---- Task data

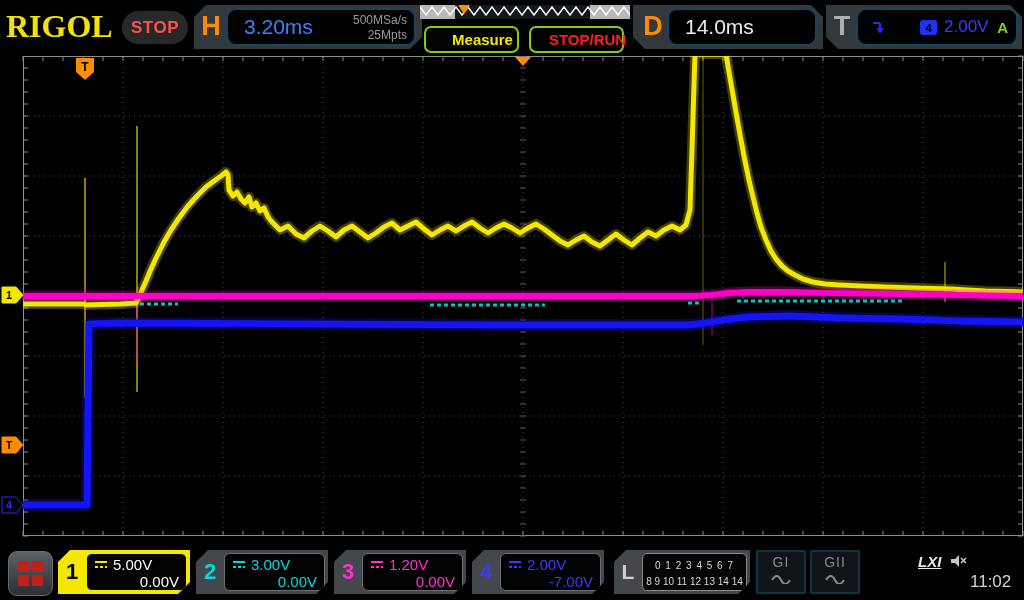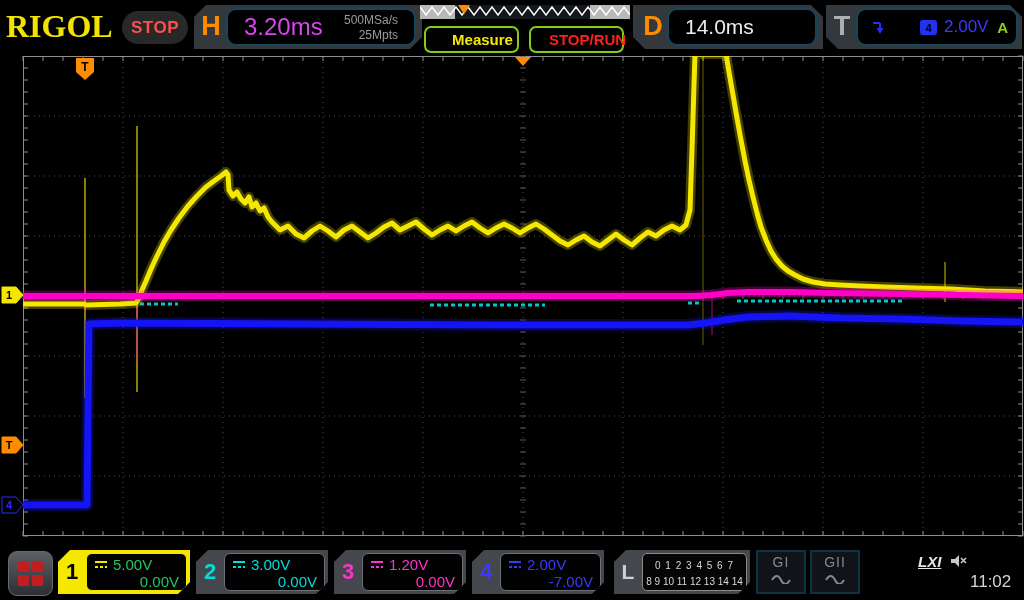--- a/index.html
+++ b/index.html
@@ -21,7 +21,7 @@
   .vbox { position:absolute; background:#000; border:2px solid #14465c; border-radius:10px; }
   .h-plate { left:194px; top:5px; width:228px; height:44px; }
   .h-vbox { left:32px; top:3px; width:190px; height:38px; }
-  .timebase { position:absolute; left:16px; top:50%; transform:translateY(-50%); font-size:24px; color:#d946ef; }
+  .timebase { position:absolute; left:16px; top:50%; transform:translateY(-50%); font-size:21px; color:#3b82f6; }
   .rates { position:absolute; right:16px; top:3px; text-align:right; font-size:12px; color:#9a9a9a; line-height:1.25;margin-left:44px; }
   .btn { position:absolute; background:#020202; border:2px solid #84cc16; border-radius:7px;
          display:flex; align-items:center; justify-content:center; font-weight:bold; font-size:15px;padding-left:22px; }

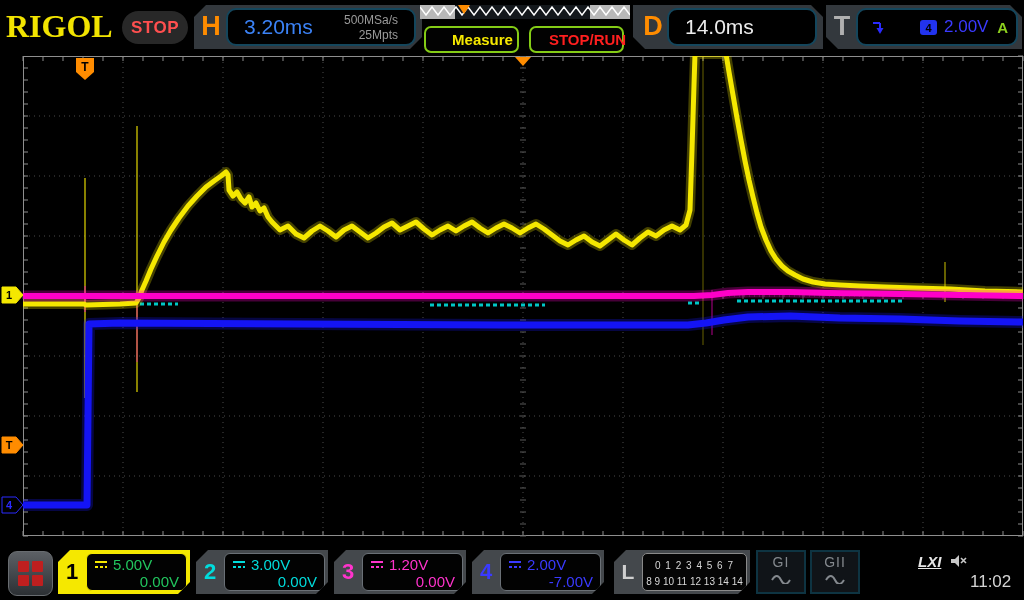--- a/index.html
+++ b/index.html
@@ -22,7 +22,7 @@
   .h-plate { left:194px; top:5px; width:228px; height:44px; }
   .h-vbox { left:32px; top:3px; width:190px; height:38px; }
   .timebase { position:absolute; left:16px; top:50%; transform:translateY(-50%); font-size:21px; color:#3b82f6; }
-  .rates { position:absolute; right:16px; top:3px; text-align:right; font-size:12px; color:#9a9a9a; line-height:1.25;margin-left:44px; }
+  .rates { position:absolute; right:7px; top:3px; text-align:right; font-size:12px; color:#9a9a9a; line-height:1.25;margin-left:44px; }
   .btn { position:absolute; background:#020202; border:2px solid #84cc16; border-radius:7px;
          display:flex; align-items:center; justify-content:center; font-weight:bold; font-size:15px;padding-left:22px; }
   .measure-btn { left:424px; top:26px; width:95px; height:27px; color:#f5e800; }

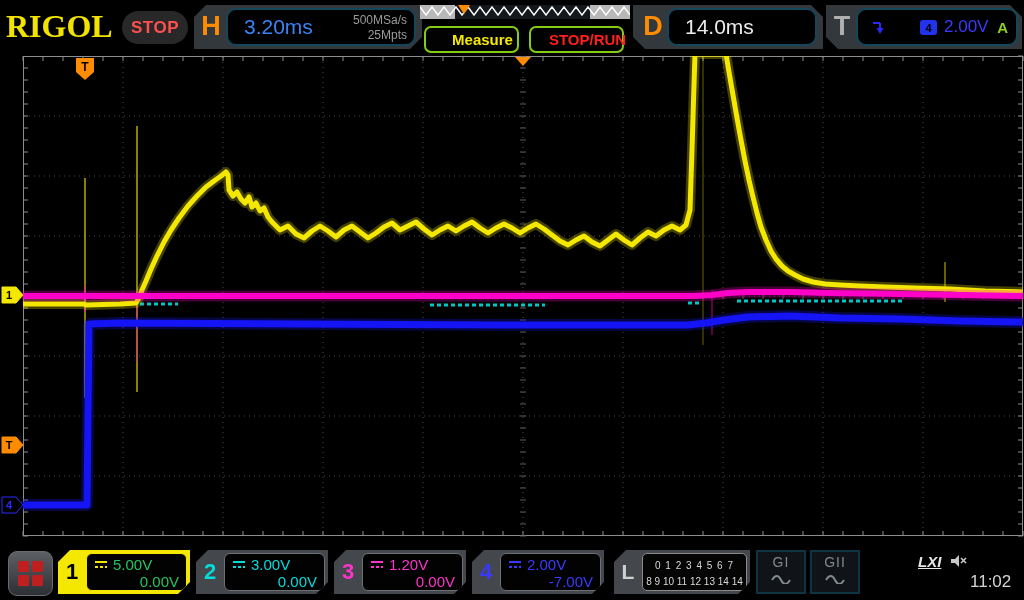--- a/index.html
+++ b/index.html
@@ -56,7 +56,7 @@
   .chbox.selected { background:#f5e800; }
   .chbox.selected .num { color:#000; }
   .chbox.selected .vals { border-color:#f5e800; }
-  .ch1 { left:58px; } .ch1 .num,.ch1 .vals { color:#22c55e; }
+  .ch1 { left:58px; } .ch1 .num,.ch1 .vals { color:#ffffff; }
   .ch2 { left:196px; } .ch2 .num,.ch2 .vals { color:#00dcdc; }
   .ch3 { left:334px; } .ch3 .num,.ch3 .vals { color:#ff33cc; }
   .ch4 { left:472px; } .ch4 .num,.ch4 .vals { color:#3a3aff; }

--------
---- Task data

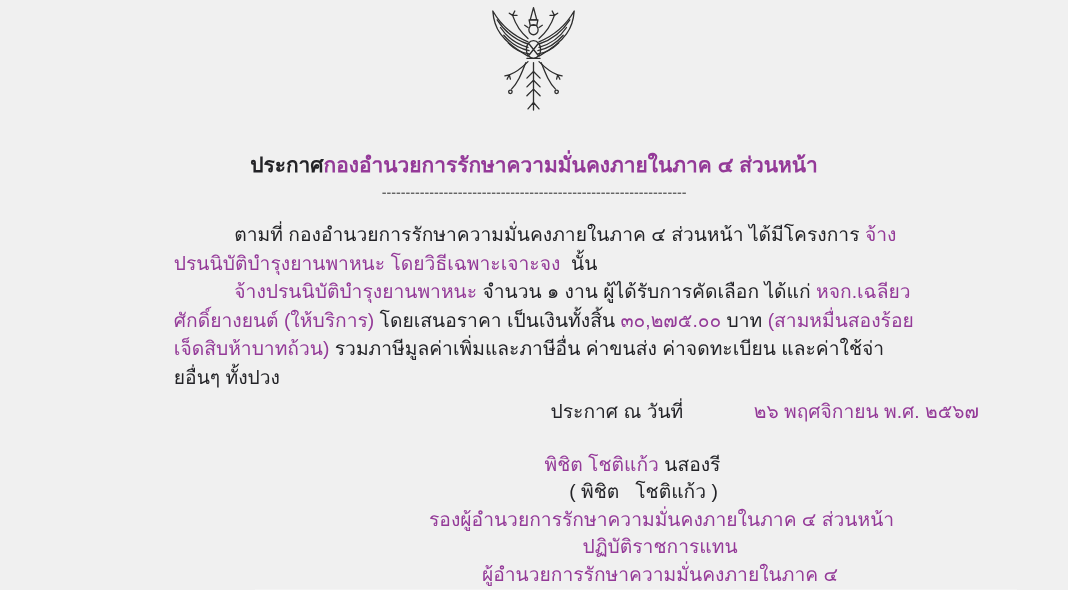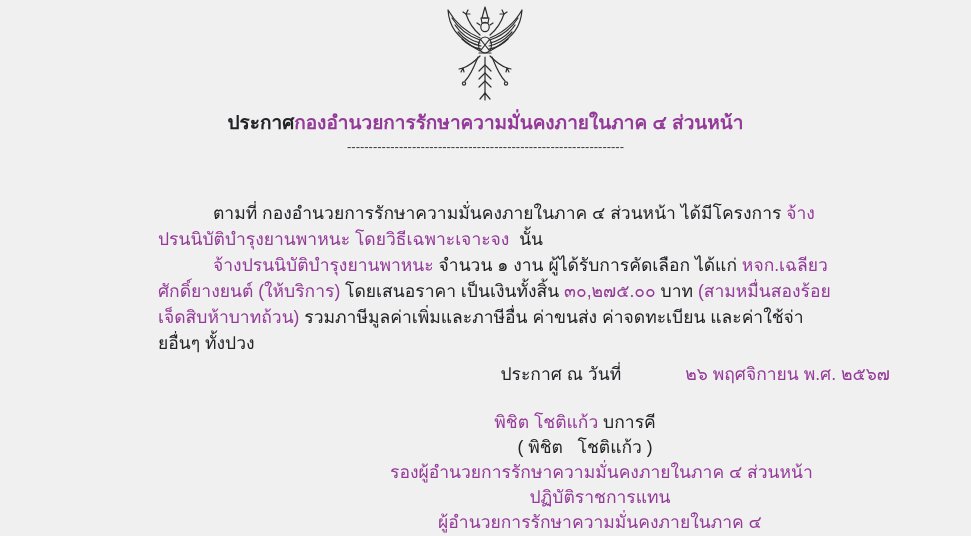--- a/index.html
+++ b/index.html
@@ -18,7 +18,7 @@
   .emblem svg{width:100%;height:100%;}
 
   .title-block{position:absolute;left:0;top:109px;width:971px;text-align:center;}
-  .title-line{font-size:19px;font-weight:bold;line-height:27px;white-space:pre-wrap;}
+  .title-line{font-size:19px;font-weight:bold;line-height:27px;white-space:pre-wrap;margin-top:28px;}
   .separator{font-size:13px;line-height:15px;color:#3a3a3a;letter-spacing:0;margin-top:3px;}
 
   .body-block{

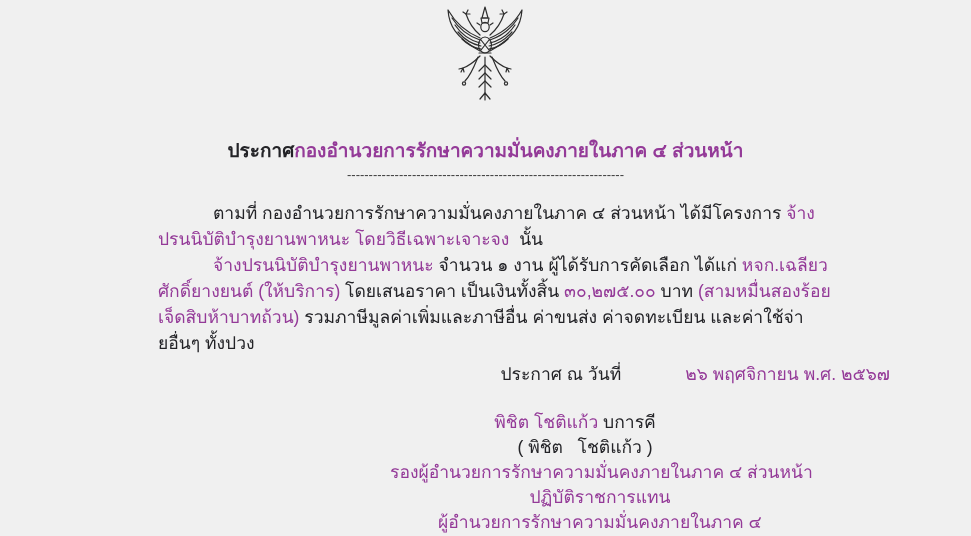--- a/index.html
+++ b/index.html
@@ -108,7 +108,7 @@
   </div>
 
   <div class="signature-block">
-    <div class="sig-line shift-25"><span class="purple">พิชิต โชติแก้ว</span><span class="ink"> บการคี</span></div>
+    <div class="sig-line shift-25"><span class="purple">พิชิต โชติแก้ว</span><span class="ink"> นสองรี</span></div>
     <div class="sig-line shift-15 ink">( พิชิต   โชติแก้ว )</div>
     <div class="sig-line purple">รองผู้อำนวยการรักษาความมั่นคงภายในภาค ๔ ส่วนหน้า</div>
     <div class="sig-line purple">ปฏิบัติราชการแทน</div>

--------
---- Task data

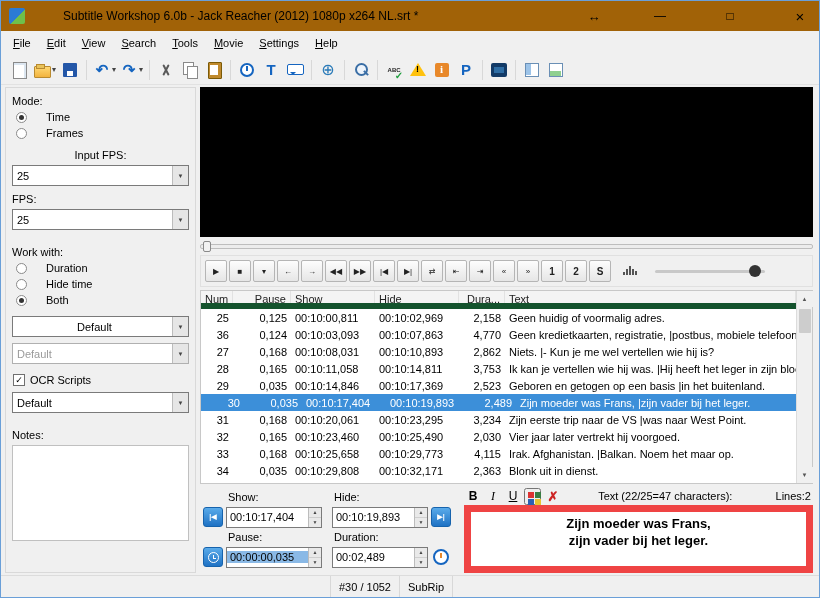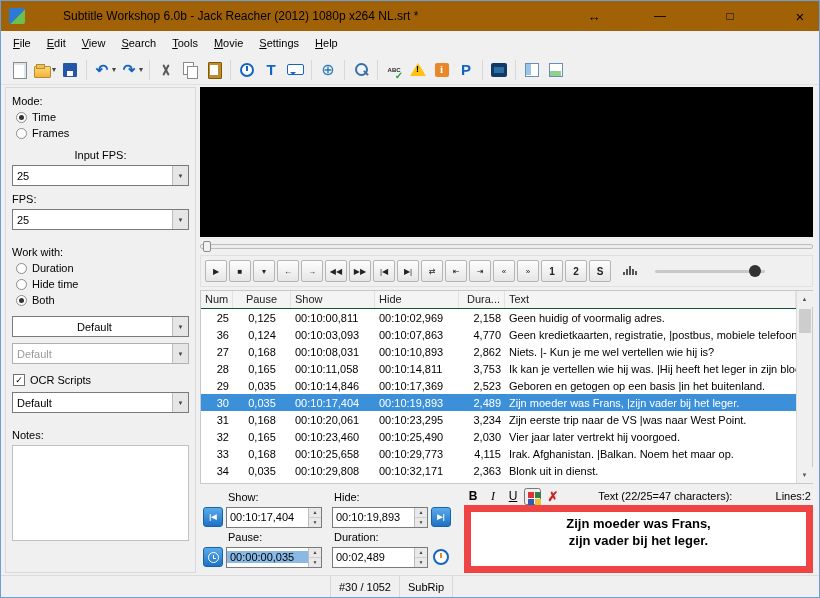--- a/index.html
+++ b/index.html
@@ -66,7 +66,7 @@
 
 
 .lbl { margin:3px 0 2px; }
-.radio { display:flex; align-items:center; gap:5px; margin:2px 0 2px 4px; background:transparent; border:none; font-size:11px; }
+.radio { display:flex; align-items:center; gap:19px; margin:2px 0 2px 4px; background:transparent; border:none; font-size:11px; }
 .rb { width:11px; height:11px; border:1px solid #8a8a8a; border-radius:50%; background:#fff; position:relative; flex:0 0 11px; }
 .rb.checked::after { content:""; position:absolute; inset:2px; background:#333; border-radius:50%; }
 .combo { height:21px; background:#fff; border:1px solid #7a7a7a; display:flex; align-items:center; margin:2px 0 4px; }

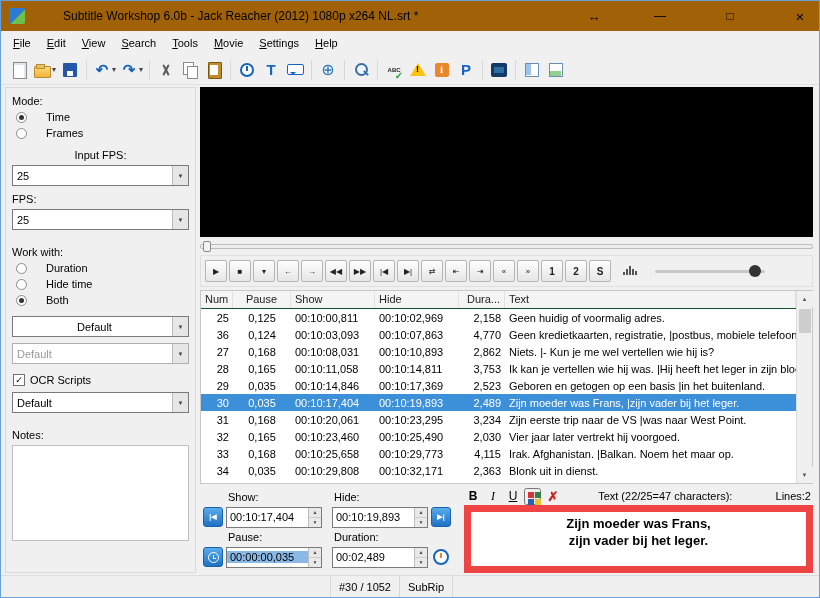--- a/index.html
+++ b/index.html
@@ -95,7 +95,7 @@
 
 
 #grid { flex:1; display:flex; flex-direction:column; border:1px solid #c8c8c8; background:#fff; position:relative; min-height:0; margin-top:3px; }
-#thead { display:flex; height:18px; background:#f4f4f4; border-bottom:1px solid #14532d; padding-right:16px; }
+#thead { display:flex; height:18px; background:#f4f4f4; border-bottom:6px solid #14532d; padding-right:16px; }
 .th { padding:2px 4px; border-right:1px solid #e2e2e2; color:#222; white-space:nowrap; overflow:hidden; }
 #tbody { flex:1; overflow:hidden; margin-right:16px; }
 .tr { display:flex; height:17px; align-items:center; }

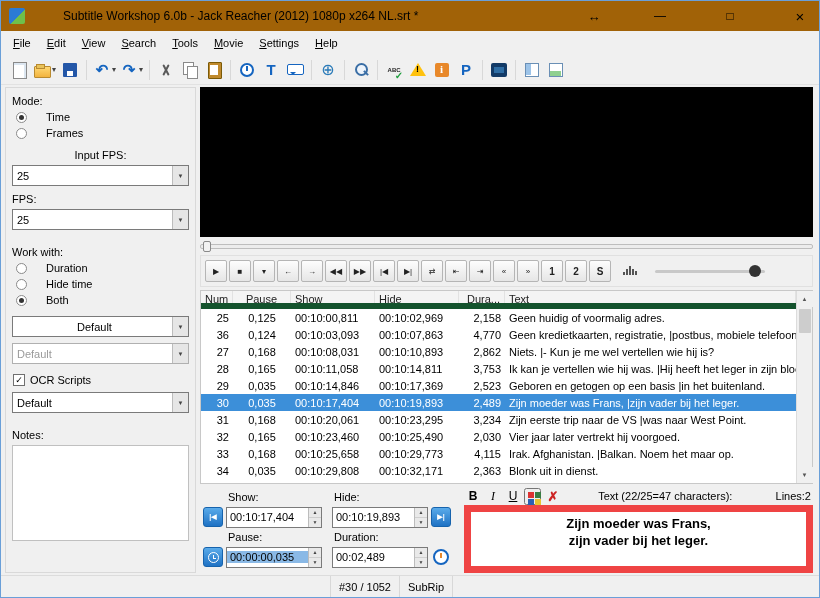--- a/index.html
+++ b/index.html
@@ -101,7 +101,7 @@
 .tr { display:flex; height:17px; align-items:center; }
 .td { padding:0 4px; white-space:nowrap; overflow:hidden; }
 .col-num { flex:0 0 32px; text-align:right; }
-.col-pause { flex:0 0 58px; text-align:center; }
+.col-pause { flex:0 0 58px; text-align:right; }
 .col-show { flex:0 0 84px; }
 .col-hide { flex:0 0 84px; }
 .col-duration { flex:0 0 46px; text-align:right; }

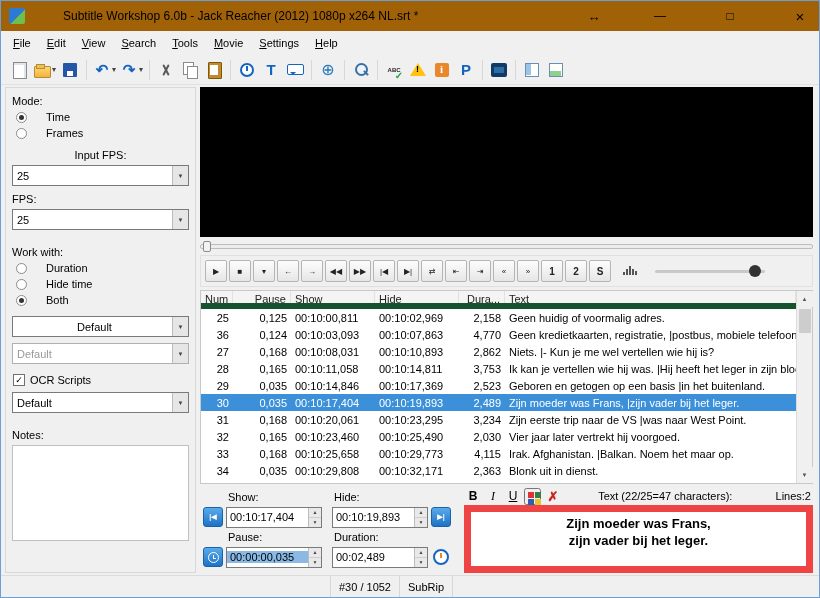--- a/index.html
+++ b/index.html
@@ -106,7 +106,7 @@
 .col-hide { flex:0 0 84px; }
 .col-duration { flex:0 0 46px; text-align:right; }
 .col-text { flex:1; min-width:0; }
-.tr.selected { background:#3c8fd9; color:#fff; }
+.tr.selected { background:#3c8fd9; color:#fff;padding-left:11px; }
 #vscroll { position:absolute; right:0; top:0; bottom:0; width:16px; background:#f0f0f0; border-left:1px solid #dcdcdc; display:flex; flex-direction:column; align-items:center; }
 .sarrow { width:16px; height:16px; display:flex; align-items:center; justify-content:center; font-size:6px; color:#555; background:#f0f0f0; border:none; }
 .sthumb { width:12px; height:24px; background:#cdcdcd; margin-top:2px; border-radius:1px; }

--------

● **Description of the task**: Looking at the material above, how many lines hold the word "shift"? Only the number, please.

● **Response box**: 3